§ **DIRECTIONS FOR THIS TASK**
Leaving out the images, repeat all the lines below exactly.

Screenshot and code edit data:
****************************************
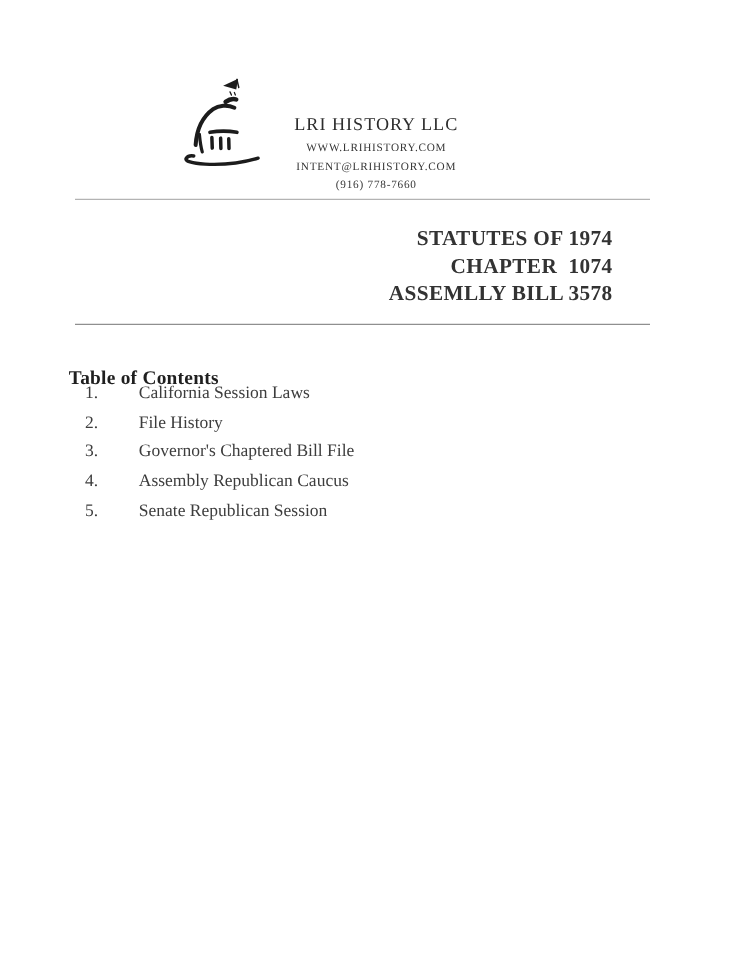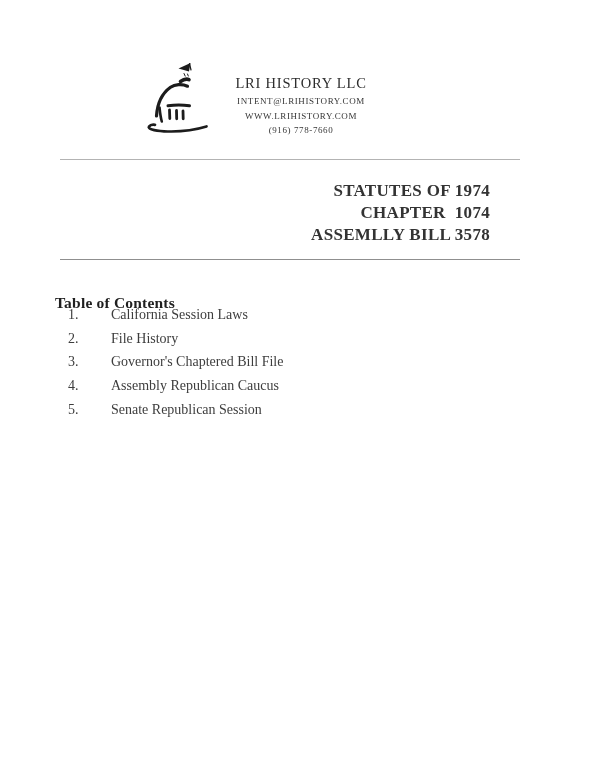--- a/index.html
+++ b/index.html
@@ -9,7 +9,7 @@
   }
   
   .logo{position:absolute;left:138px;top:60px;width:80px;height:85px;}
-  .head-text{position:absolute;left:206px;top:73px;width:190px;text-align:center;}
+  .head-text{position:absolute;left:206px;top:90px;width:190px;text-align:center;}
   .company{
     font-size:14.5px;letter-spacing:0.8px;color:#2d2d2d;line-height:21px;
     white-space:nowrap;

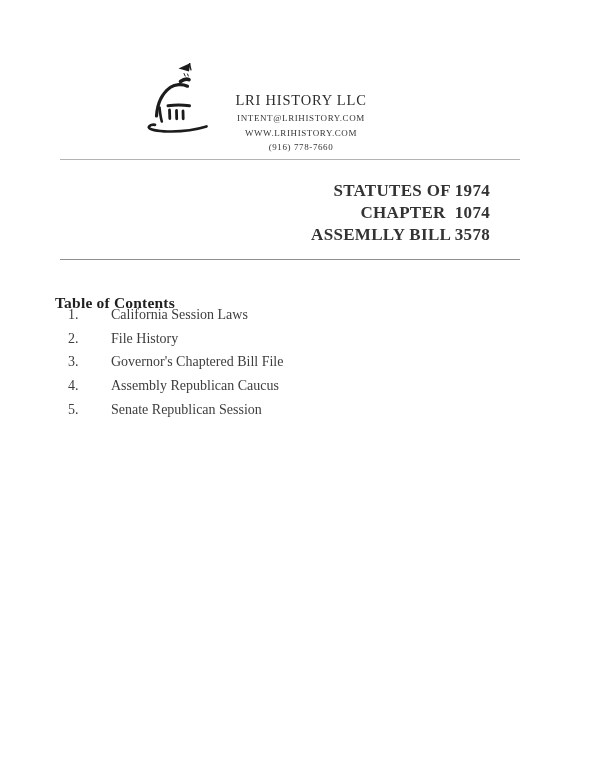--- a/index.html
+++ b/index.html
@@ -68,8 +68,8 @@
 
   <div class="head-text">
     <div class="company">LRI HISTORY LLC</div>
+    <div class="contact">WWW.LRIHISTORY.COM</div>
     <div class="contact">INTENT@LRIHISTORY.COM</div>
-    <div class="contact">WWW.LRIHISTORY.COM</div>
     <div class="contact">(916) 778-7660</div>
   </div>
****************************************
§ **EXPECTED ANSWER**
--- a/index.html
+++ b/index.html
@@ -9,7 +9,7 @@
   }
   
   .logo{position:absolute;left:138px;top:60px;width:80px;height:85px;}
-  .head-text{position:absolute;left:206px;top:73px;width:190px;text-align:center;}
+  .head-text{position:absolute;left:206px;top:90px;width:190px;text-align:center;}
   .company{
     font-size:14.5px;letter-spacing:0.8px;color:#2d2d2d;line-height:21px;
     white-space:nowrap;

--- a/index.html
+++ b/index.html
@@ -68,8 +68,8 @@
 
   <div class="head-text">
     <div class="company">LRI HISTORY LLC</div>
+    <div class="contact">WWW.LRIHISTORY.COM</div>
     <div class="contact">INTENT@LRIHISTORY.COM</div>
-    <div class="contact">WWW.LRIHISTORY.COM</div>
     <div class="contact">(916) 778-7660</div>
   </div>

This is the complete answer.